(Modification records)

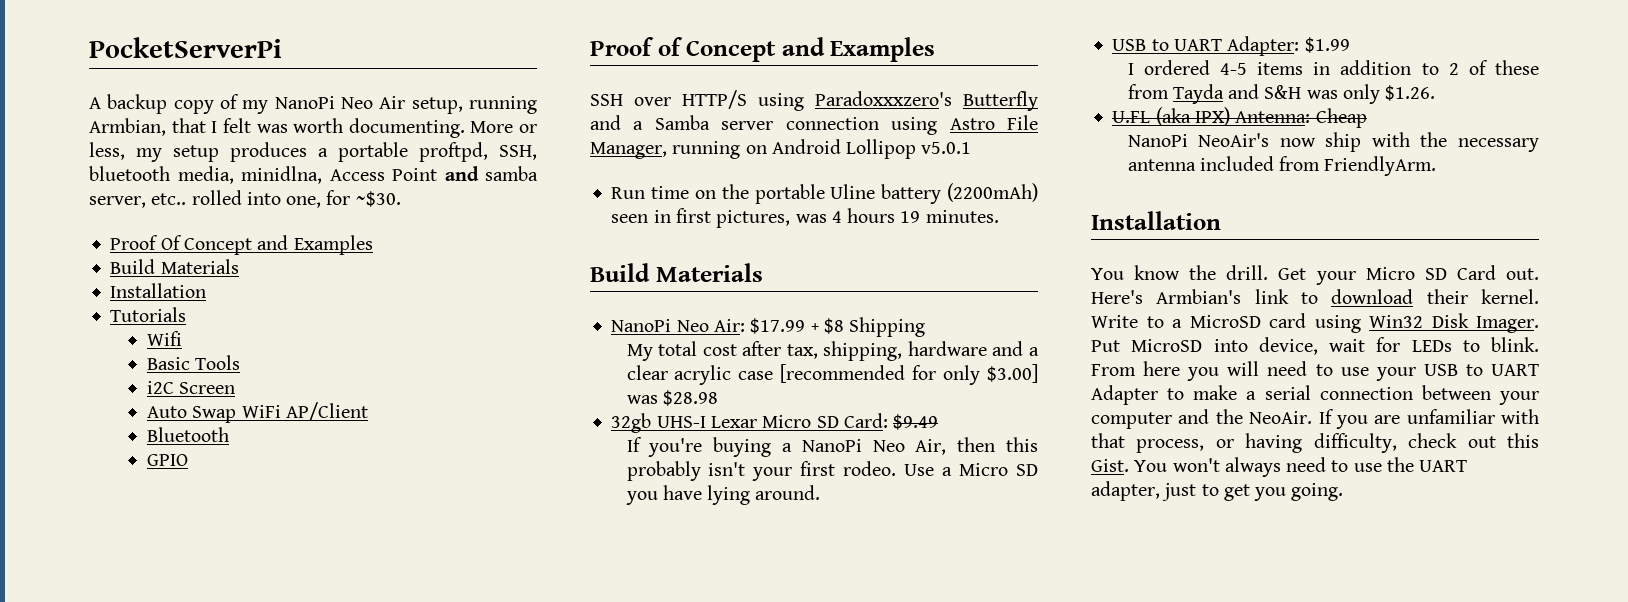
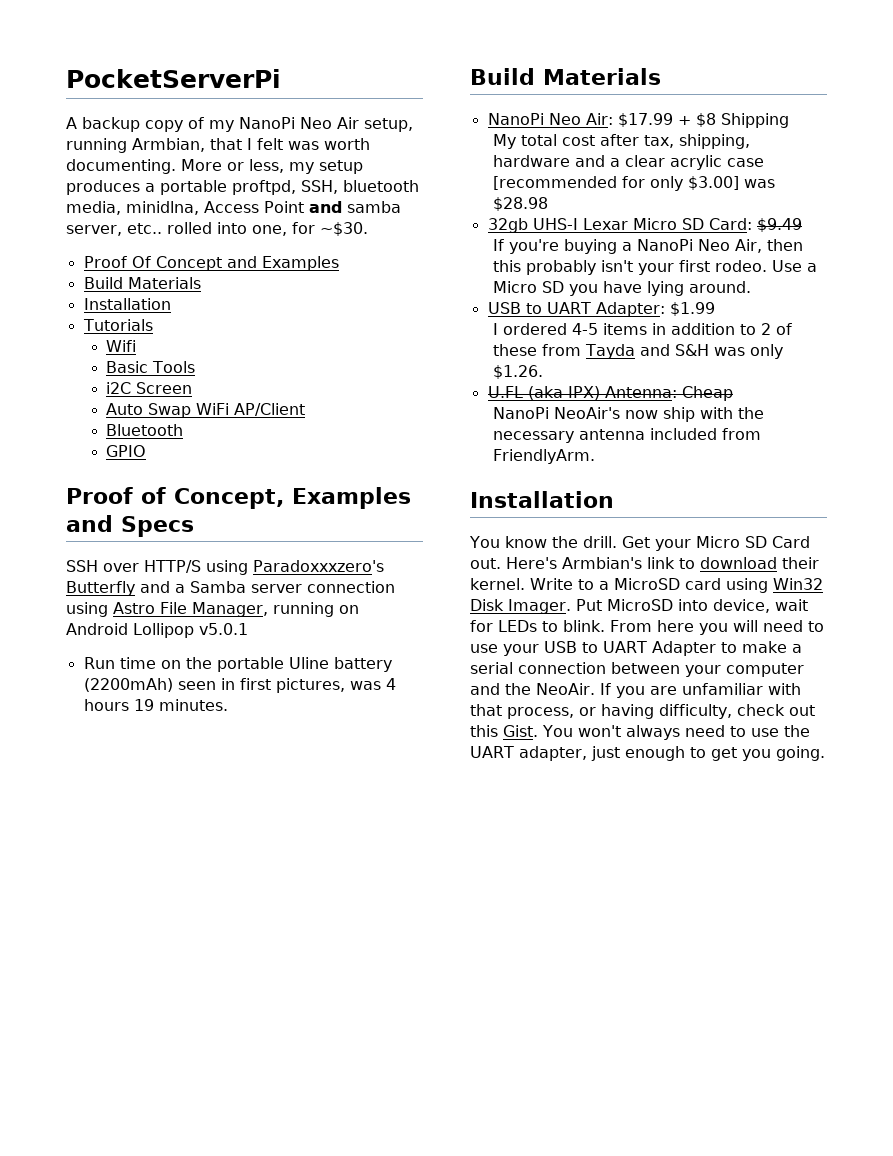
- Proof of Concept and Examples
+ Proof of Concept, Examples and Specs
- You won't always need to use the UART adapter, just to get you going.
+ You won't always need to use the UART adapter, just enough to get you going.

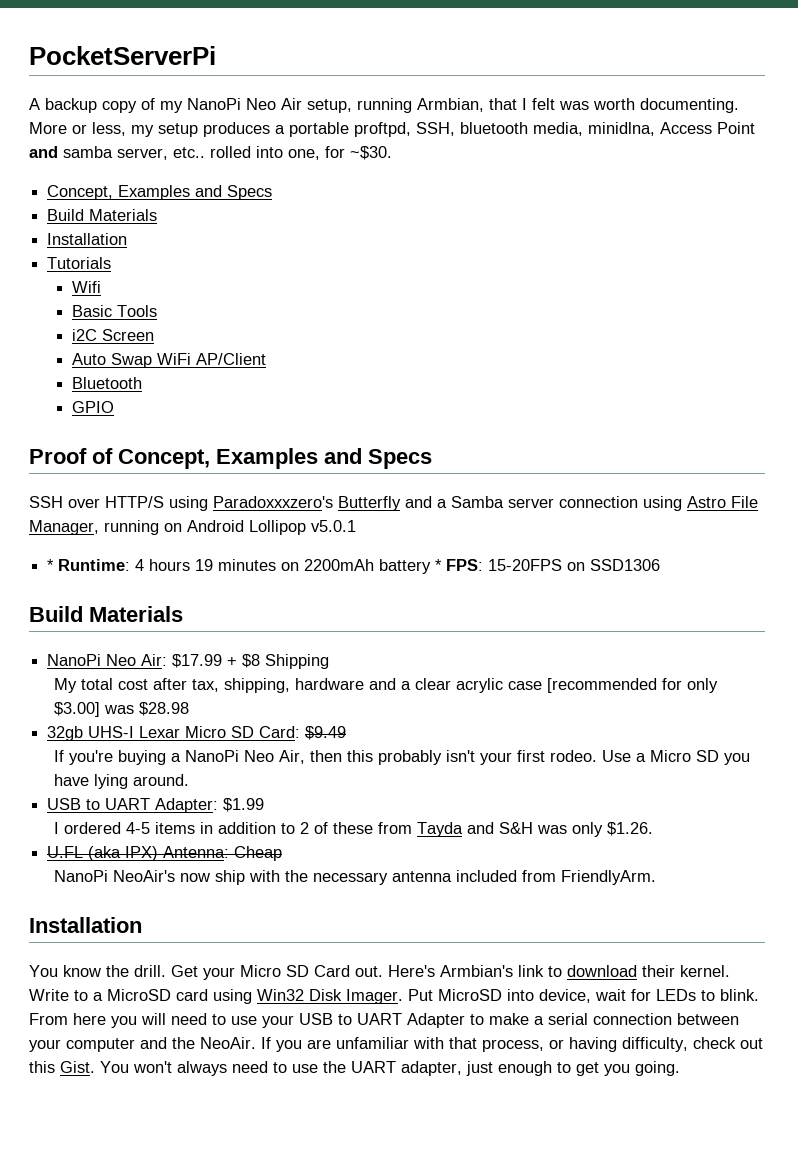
  More or less, my setup produces a portable proftpd, SSH, bluetooth media, minidlna, Access Point and samba server, etc.. rolled into one, for ~$30.
- Proof Of Concept and Examples
+ Concept, Examples and Specs
- Run time on the portable Uline battery (2200mAh) seen in first pictures, was 4 hours 19 minutes.
+ * Runtime: 4 hours 19 minutes on 2200mAh battery * FPS: 15-20FPS on SSD1306

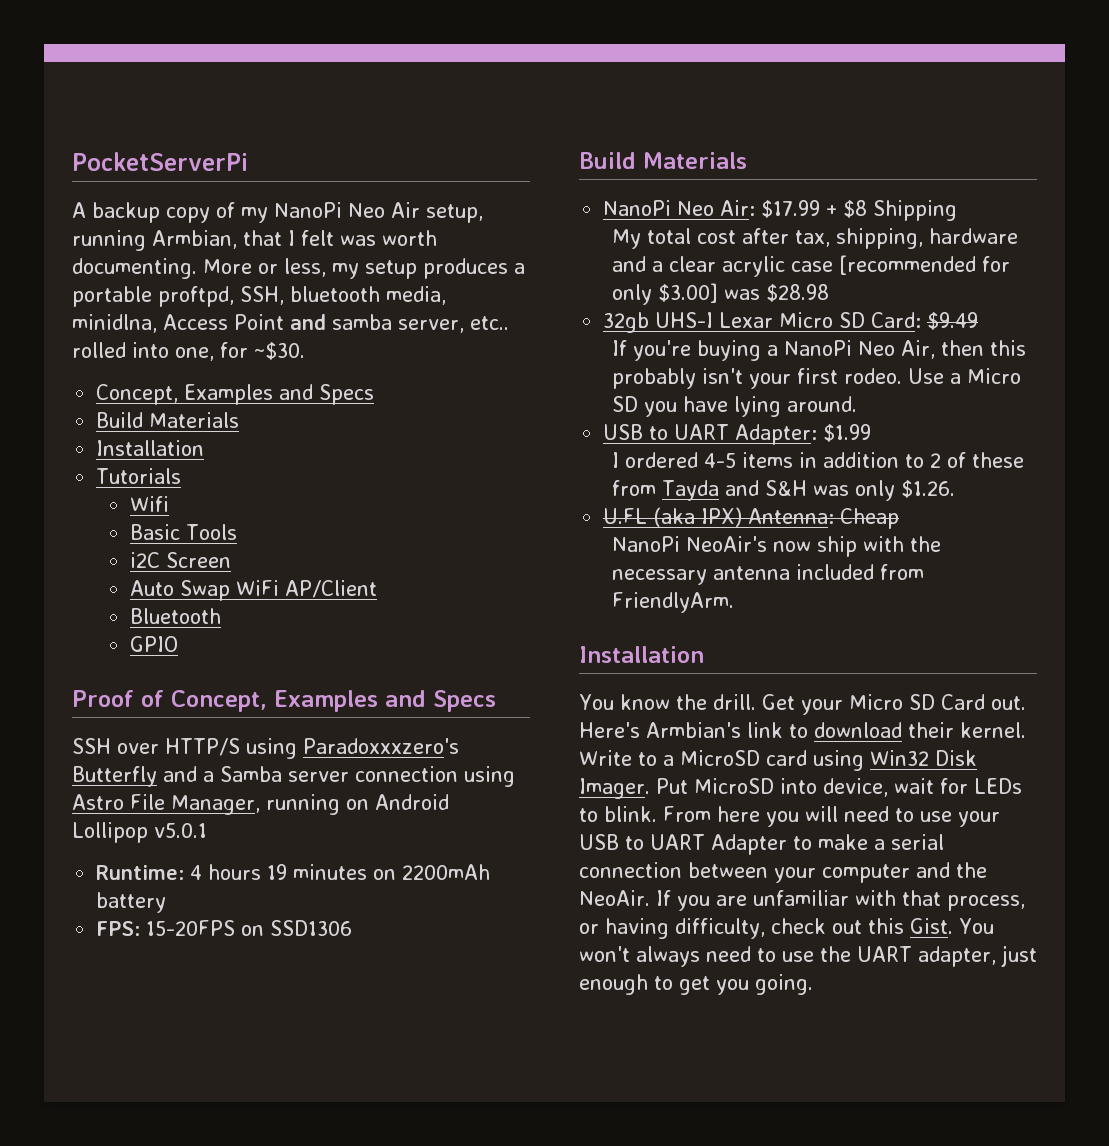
- * Runtime: 4 hours 19 minutes on 2200mAh battery * FPS: 15-20FPS on SSD1306
+ Runtime: 4 hours 19 minutes on 2200mAh battery
+ FPS: 15-20FPS on SSD1306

**Your assignment:** Filter the records down to the lines containing the word "going", and copy those.

**Solution to this exercise:**
- You won't always need to use the UART adapter, just to get you going.
+ You won't always need to use the UART adapter, just enough to get you going.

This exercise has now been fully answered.